Estes pensamentos estranhos podem se tornar mais claros com uma indicação sucinta do modo pelo qual se pode chegar ao simbolismo astrológico.
O problema do simbolismo astrológico é identificar corretamente (isto é, significativamente) a ordem manifestada nos ciclos dos corpos celestes em relação ao observador na Terra, e a ordem que usualmente não está manifestada na natureza humana e na vida humana, mas pela qual o homem anseia psicologicamente, e que se transforma numa realidade interior de fato para o indivíduo espiritualmente desperto. O homem que está envolvido na guerra contínua dos elementos primordiais e naturais nada encontra na vida além de caos e acaso, daí o medo. O homem que vê esses elementos como partes funcionais de um todo cósmico, harmonizadas por leis de "coerência funcional" externamente complexas mas inerentemente simples, supera o medo. Tendo concebido e percebido o universo como um todo, sua vida como um todo, sua psique e seu corpo como um todo, ele é, no final, capaz de identificar-se com a totalidade desses todos, e ficar na relação abstrata e "mística" de totalidade com o todo. Isto nem significa ficar fora da natureza como um todo, ou acima dela, nem aquilo que geralmente é chamado de considerar sua natureza e seu destino objetivamente. Significa reter uma posição constante ou estado de equilíbrio no "centro de gravidade" de sua natureza-todo e de seu destino. Significa não ser destituído de equilíbrio (isto é, envolvido) pela intensificação de nenhuma parte funcional desse todo. Não significa retrair-se de uma função assim intensificada.
Neste ponto, pode ser boa uma referência ao conceito científico de "energia", caracterizado em termos de aceleração do momentum, mais do que em termos de uma "força" misteriosa residente no objeto. De modo semelhante, a energia psíquica é produzida pela intensificação de uma função psico-orgânica, pelo fato de a "qualidade" que ela representa aumentar tanto seu significado em relação ao equilíbrio orgânico inteiro, que se torna um fator dominante na consciência. Por exemplo: a função do sentimento pode assumir um valor tão predominante, que a consciência fique quase totalmente "eu sou", geralmente é envolvido, deslocado do centro de gravidade psíquica por esse ódio. E o ser todo grita: "Eu odeio", o que significa: "Eu sou ódio".
O homem que permanece equilibrado pode sentir o ódio surgir; ele não dirá: "Eu sou ódio', mas: "Há uma intensificação de ódio no todo de mim mesmo". Ele não se desligará da função de sentimento por causa disso; pois isto seria uma automutilação. Mas ele ordenará, por assim dizer, todas as suas outras funções e equilibrará, através delas, a função-sentimento intensificada. Se ele for bem-sucedido nisso, ele, o self e a totalidade do todo, manterá sua posição de equilíbrio no centro de gravidade de sua natureza como um todo. Assim, não será arrastado de seu centro de gravidade pela energia gerada pela intensificação ("aceleração") de uma de suas partes funcionais, sem no entanto abster-se dessa função, e portanto sem aceitar uma mutilarão.

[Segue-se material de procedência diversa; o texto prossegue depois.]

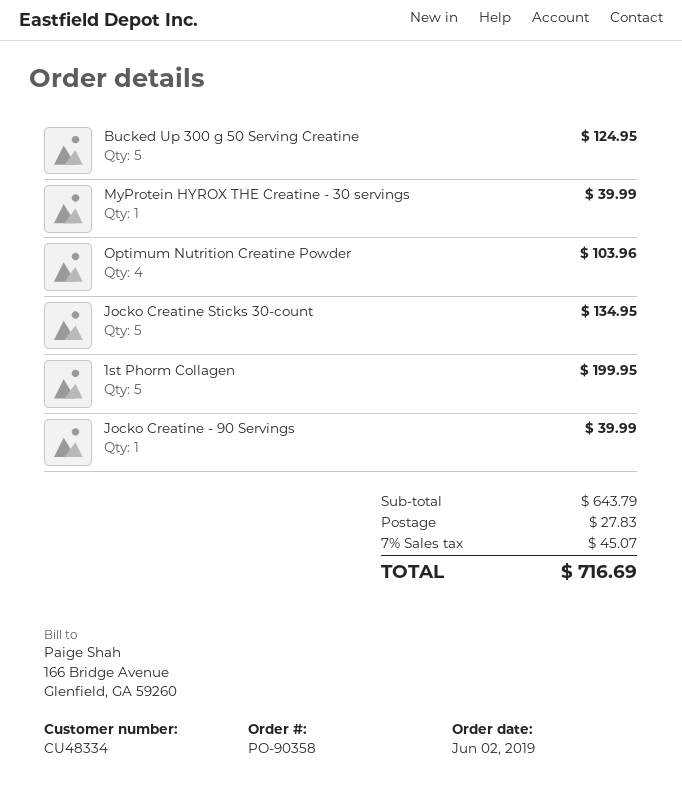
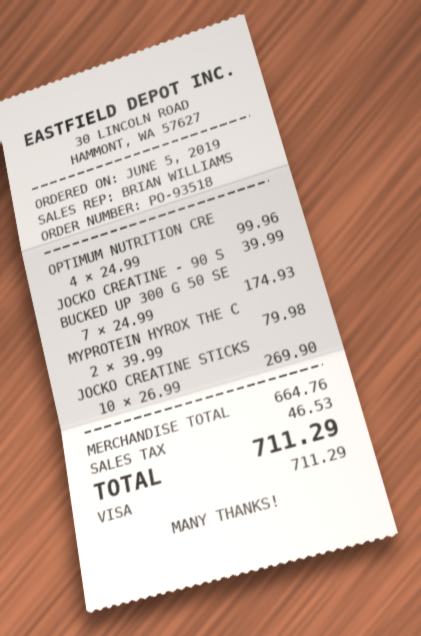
order number: PO-90358 -> PO-93518
order date: 2019-06-02 -> 2019-06-05
Bucked Up 300 g 50 Serving Creatine: 5 for 124.95 -> 7 for 174.93
MyProtein HYROX THE Creatine - 30 servings: 1 for 39.99 -> 2 for 79.98
Optimum Nutrition Creatine Powder: 4 for 103.96 -> 4 for 99.96
Jocko Creatine Sticks 30-count: 5 for 134.95 -> 10 for 269.90
1st Phorm Collagen: 5 for 199.95 -> none
subtotal: 643.79 -> 664.76
shipping: 27.83 -> none
tax: 45.07 -> 46.53
total: 716.69 -> 711.29

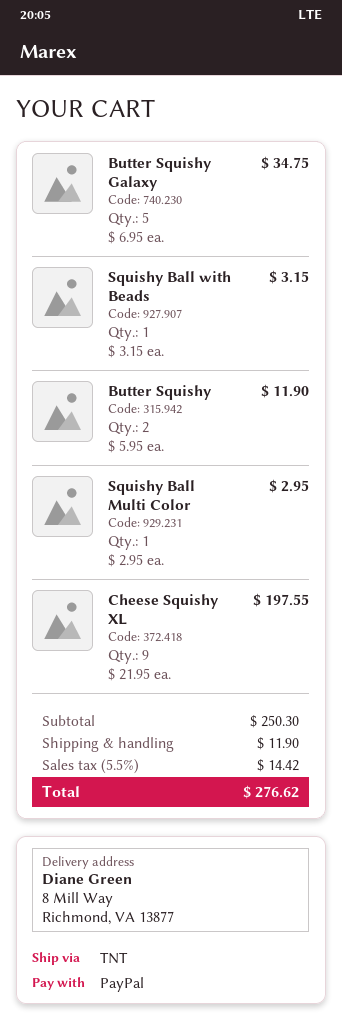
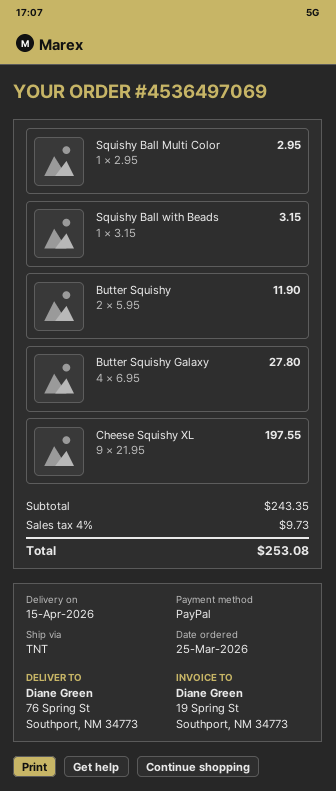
ship to: 8 Mill Way, Richmond, VA 13877 -> 76 Spring St, Southport, NM 34773
Butter Squishy Galaxy: 5 x 6.95 = 34.75 -> 4 x 6.95 = 27.80
subtotal: 250.30 -> 243.35
shipping: 11.90 -> none
tax: 5.5% = 14.42 -> 4% = 9.73
total: 276.62 -> 253.08

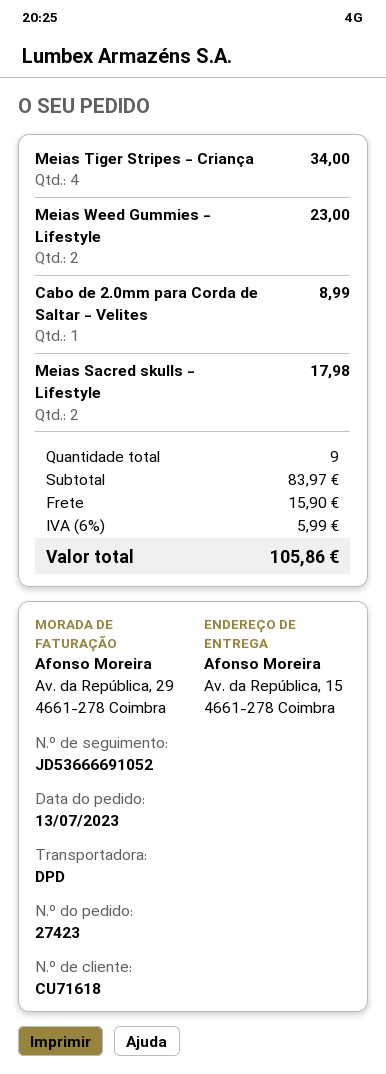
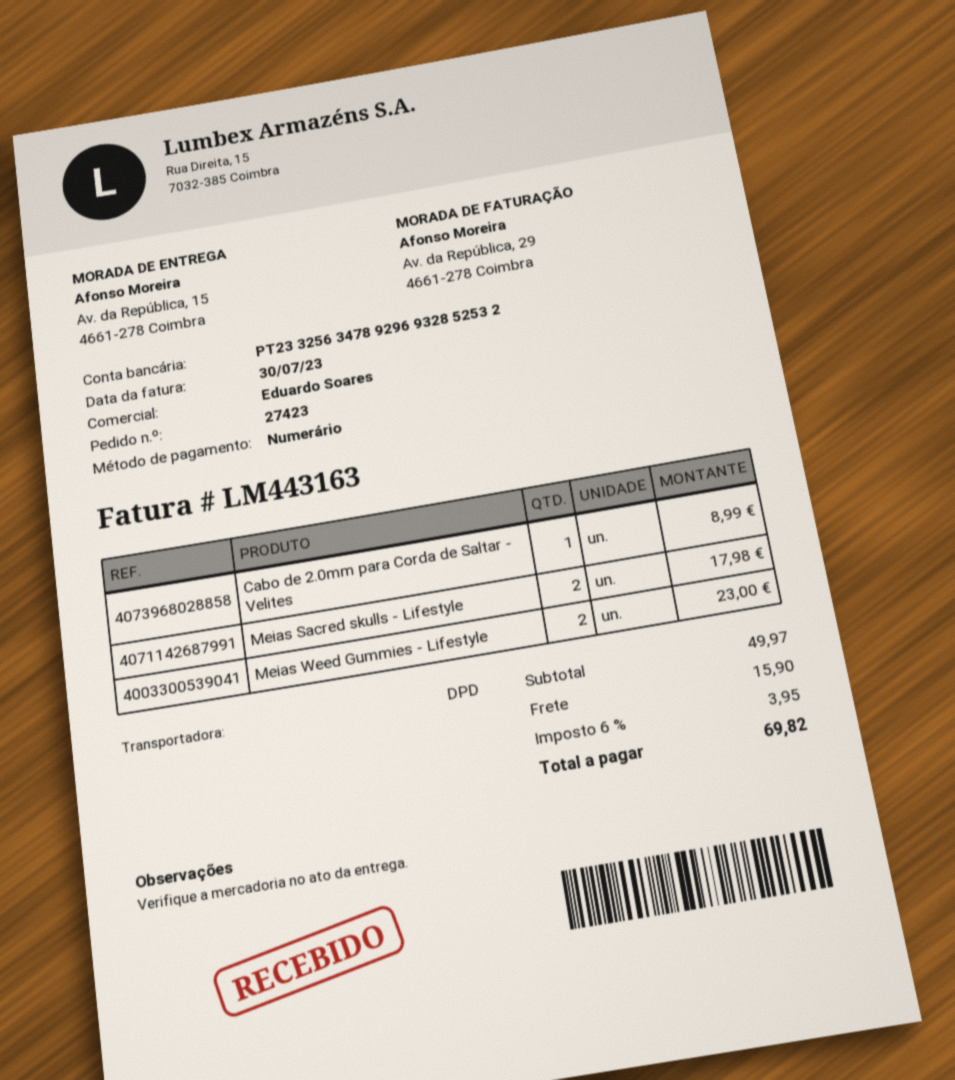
Meias Tiger Stripes - Criança: 4 for 34.00 -> none
subtotal: 83.97 -> 49.97
tax: 6% = 5.99 -> 6% = 3.95
total: 105.86 -> 69.82

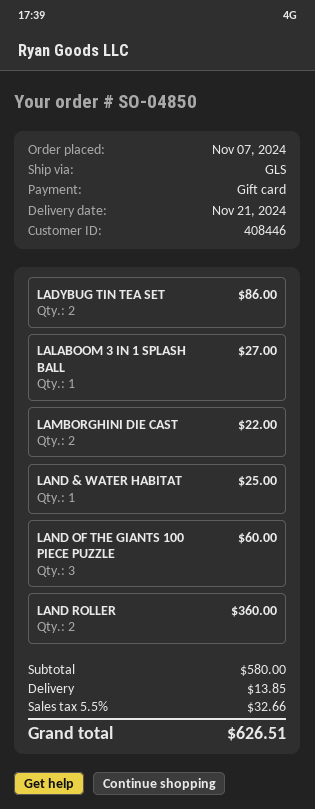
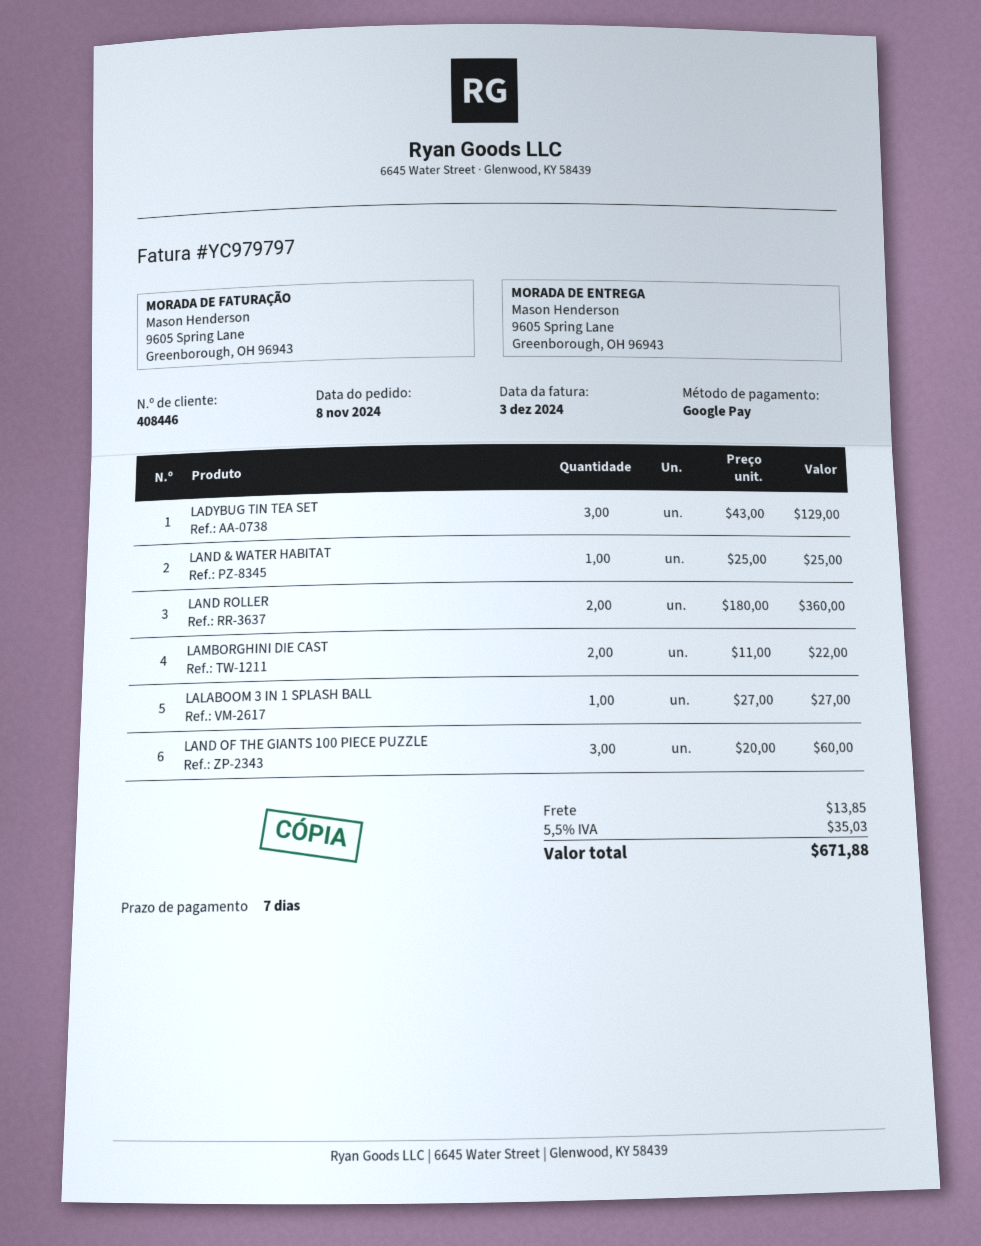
order date: 2024-11-07 -> 2024-11-08
payment method: gift card -> Google Pay
LADYBUG TIN TEA SET: 2 for 86.00 -> 3 for 129.00
tax: 5.5% = 32.66 -> 5.5% = 35.03
total: 626.51 -> 671.88

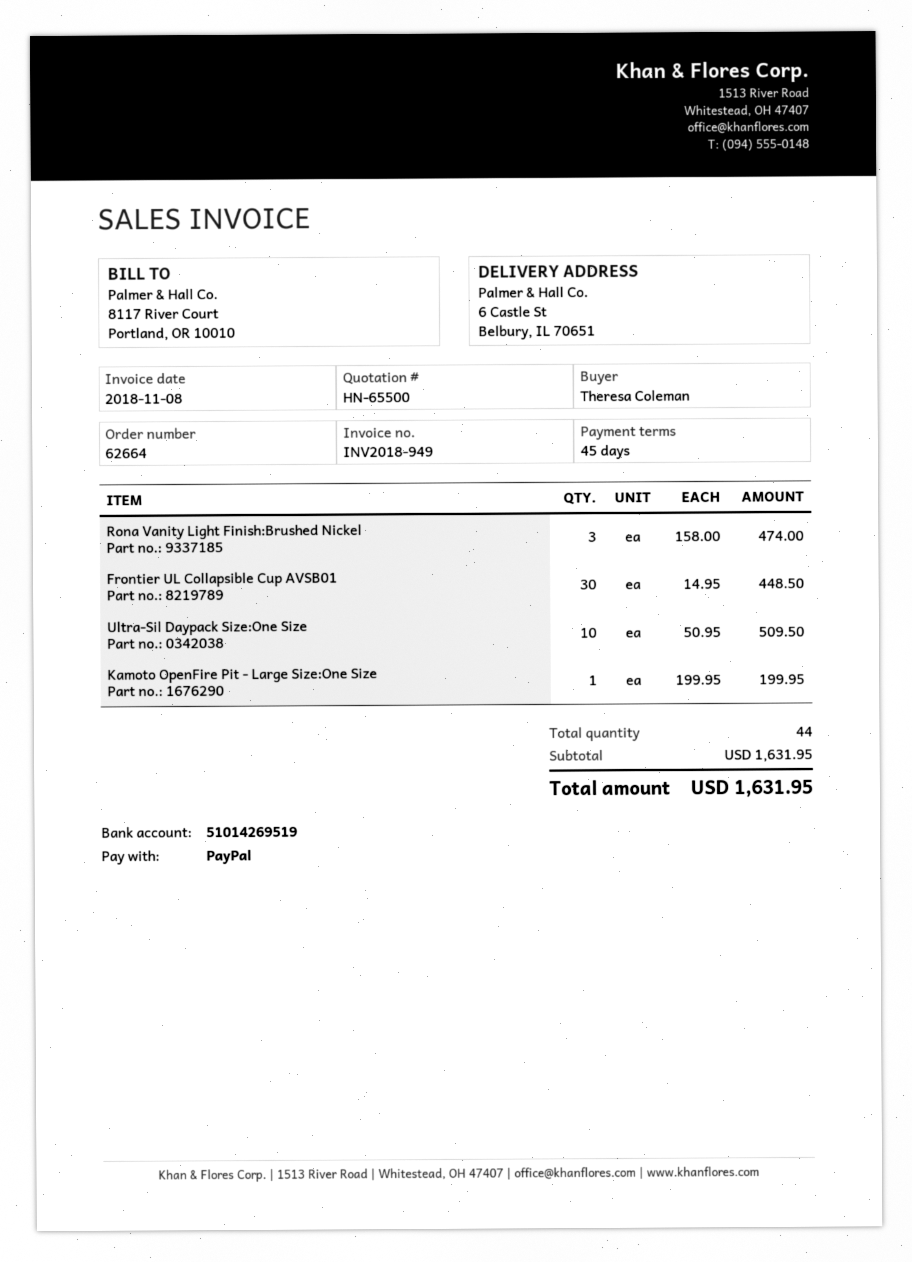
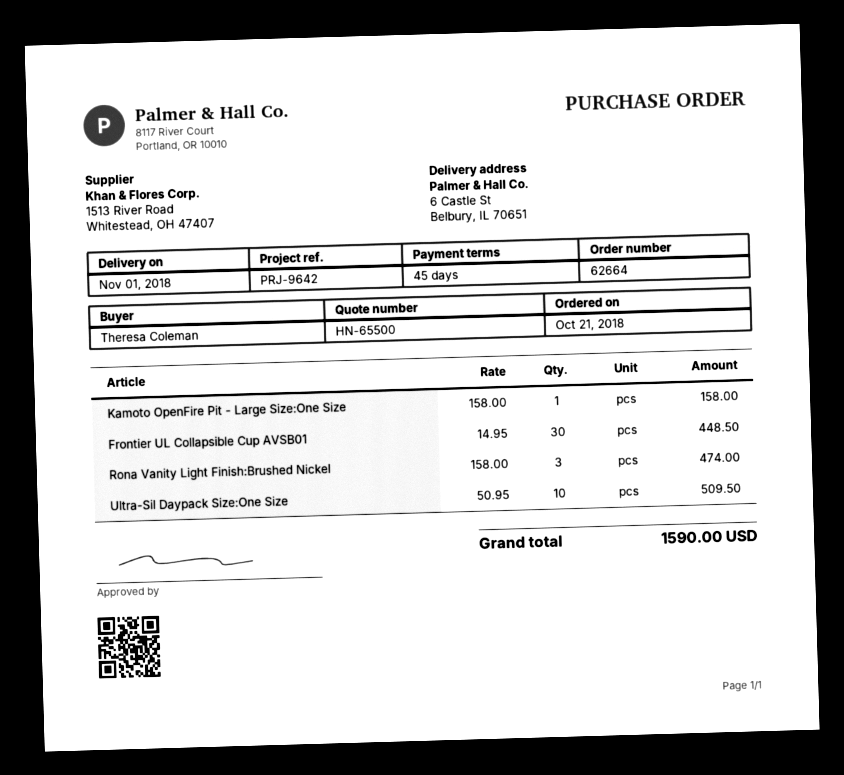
Kamoto OpenFire Pit - Large Size:One Size: 1 x 199.95 = 199.95 -> 1 x 158.00 = 158.00
total: 1631.95 -> 1590.00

E muito provável que não seja possível falar de "energia psíquica" a não ser que uma ou mais funções se intensifiquem desse modo. O self poderoso depende dessa intensificação para seu poder, e assim o equilíbrio é sempre instável e dinâmico. Há um aumento e diminuição constante e alternado na intensidade de todas as funções. No entanto, o self permanece sempre no centro de gravidade do todo, atuando sobre as partes cujas relações são constantemente alteradas — mas cujo equilíbrio total nunca é perdido.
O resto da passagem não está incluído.